Thanks for the summary that you posted. I have read it carefully and
found a phrase, "an isolated one application like that so far", that
effectively says that this legal issue regarding communications to
sanctioned entities is *new*. Could you please recheck that it is
indeed the case? The question formally arises because there are Alt
Linux representatives on the list already, and I do not know if there
are US sanctions against them. To any Russian lawyers that might want
to jail me because of this question: go away, this question is not to
be interpreted as my endorsement of any sanctions.

Also, Igor has communicated an important note about the mandatory
disclosure of vulnerabilities to the Chinese government. Therefore, a
question arises: is the Chinese government the only one that requires
this? Can existing list members certify that they do not have any
requirement placed upon them by the applicable laws to disclose the
postings beyond what is permitted by the list policy - i.e., "at
anywhere beyond the need-to-know within your distro's team"?

On Sun, Dec 24, 2023 at 2:50 AM Igor Seletskiy <i@...udlinux.com> wrote:
>
> Alexander,
>
> Thank you very much for doing the research and the summary.
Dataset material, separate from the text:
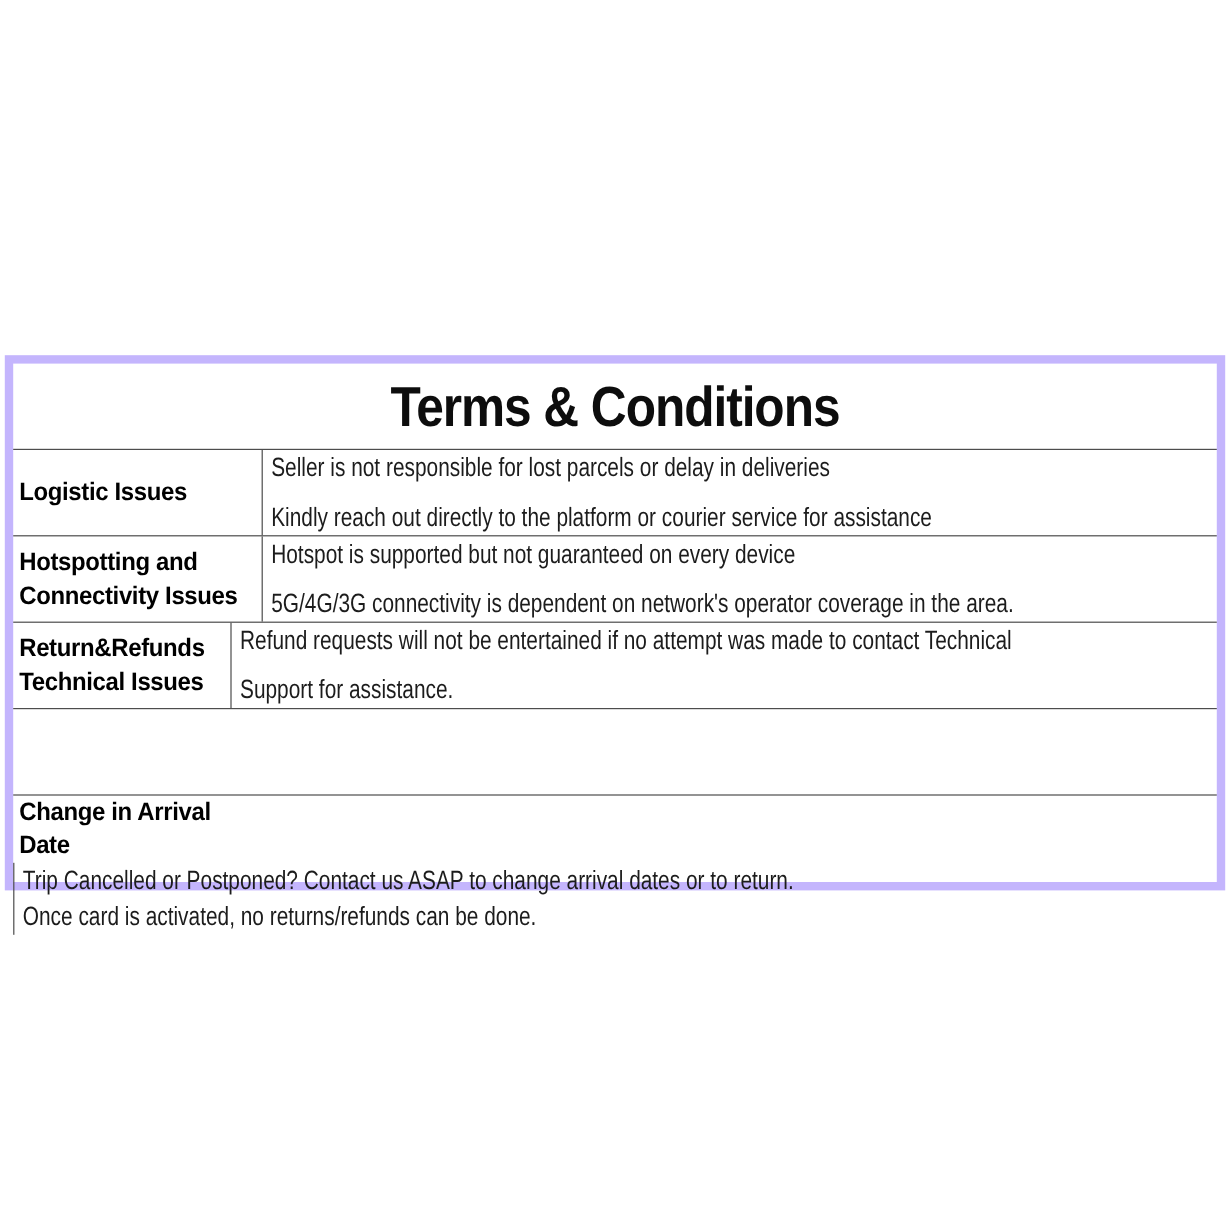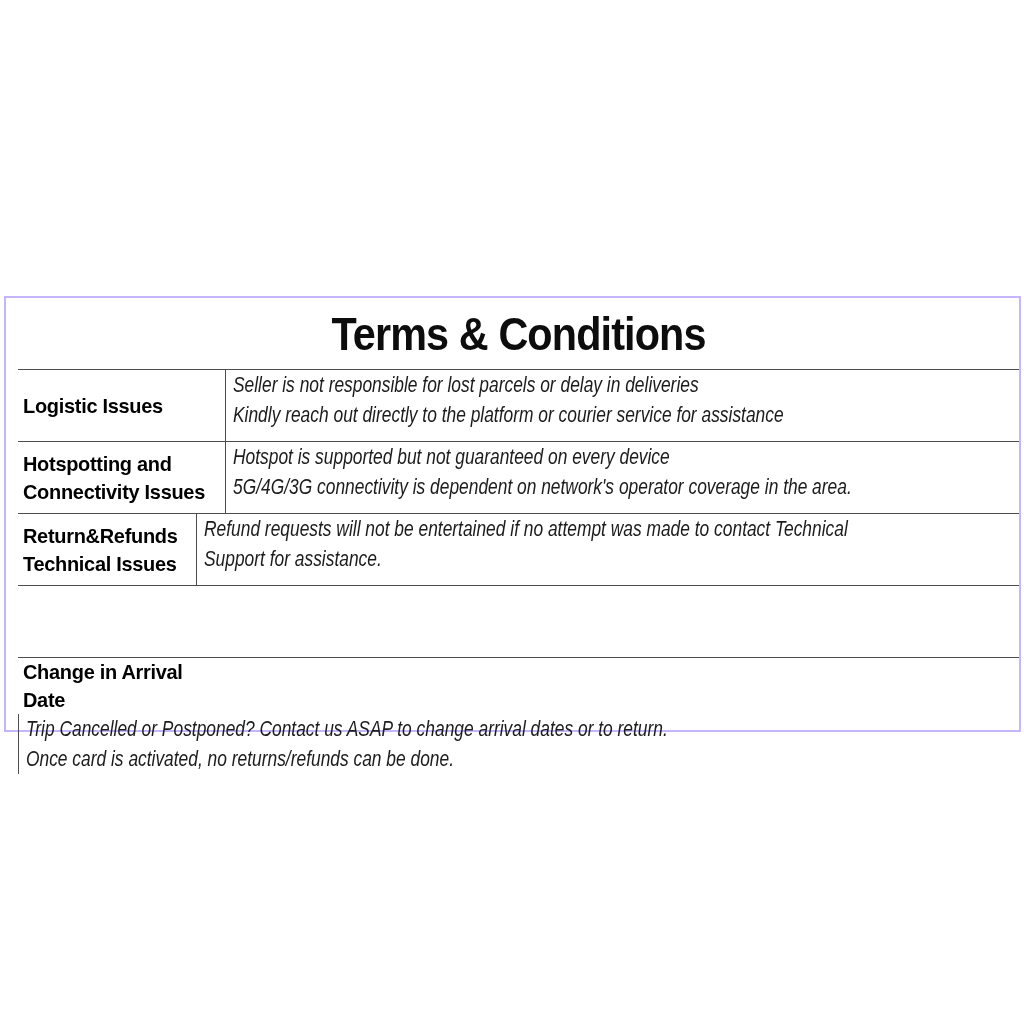"Terms & Conditions" .tc-table { border: 2px solid #c4b5fd -> 7px solid #c4b5fd; padding-left: 12px -> none }
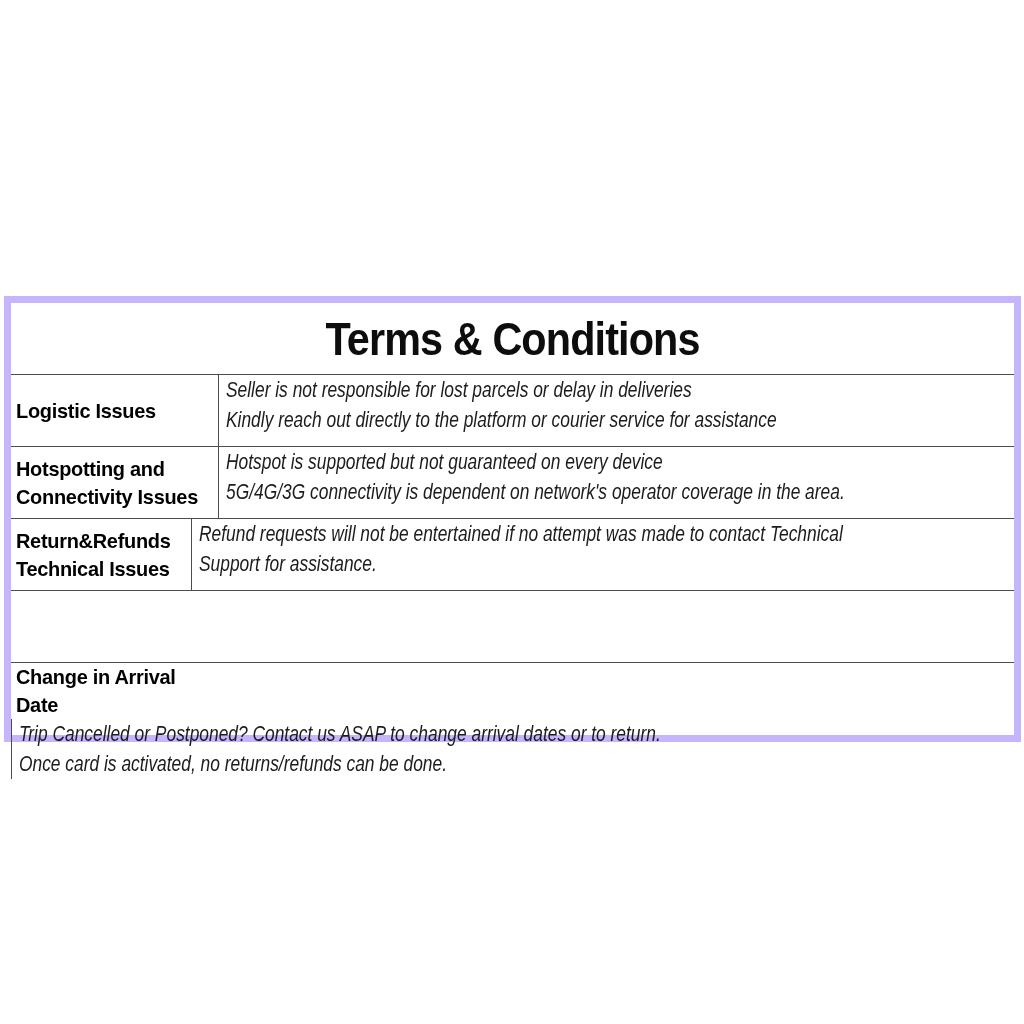"Seller is not responsible for" .content-cell { font-style: italic -> none; justify-content: flex-start -> space-between }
> There is another point that I am concerned about.
> Based on what I know, in 2021, China passed a legislature that requires
> people to disclose vulnerabilities to the Chinese government within 2 days.
> I don't have a good grasp on the actual terms/conditions, but based on this:
> https://www.chinalawtranslate.com/en/product-security-vulnerabilites/
>
> *(2) Infomation on the relevant vulnerabilities shall be reported to the
> Ministry of Industry and Information Technology's network security threat
> and vulnerability information-sharing platform within 2 days; The content
> sent shall include the name, model number, and version of the products in
> which network product security vulnerabilities exist, as well as the
> vulnerability's technical characteristics, threat, scope of impact, and so
> forth.*
>
> I read it as adding Chinese entities or residents to the list would force
> them to disclose a subset of security vulnerabilities to the Chinese
> government before public disclosure.
>
>
> Regards,
> Igor Seletskiy |  CEO
> CloudLinux OS <https://cloudlinux.com/cloudlinuxos>   |   KernelCare
> <https://kernelcare.com>   |   Imunify360 <http://imunify360.com/> |
> AlmaLinux <https://almalinux.org>
>
>
>
> On Sat, Dec 23, 2023 at 10:24 AM Solar Designer <solar@...nwall.com> wrote:
>
> > Hi,
> >
> > First of all, thank you to everyone who contributed to this thread (I
> > include a summary at the end of this message, so please check that I got
> > it right), and I'm sorry I did not publicly comment on this application
> > for so long.
> >
> > I did not ignore it - there were a few off-list messages between Aron
> > and me, and I've been thinking of how to approach the problem best.
> >
> > I think the application (almost) meets our 9 criteria (once someone
> > vouches for Aron), and if we judge solely by those then we'd need to
> > accept openEuler.  However, as several people said, there are legal
> > concerns, and even if the concerns are maybe unfounded, this would
> > likely reduce usage of the linux-distros list.
> >
> > Overall, given these concerns and us having an isolated one application
> > like that so far, I think it's best if openEuler does not join
> > linux-distros now.  However, I understand this might not work long-term,
> > as similar concerns could arise in context of another application later.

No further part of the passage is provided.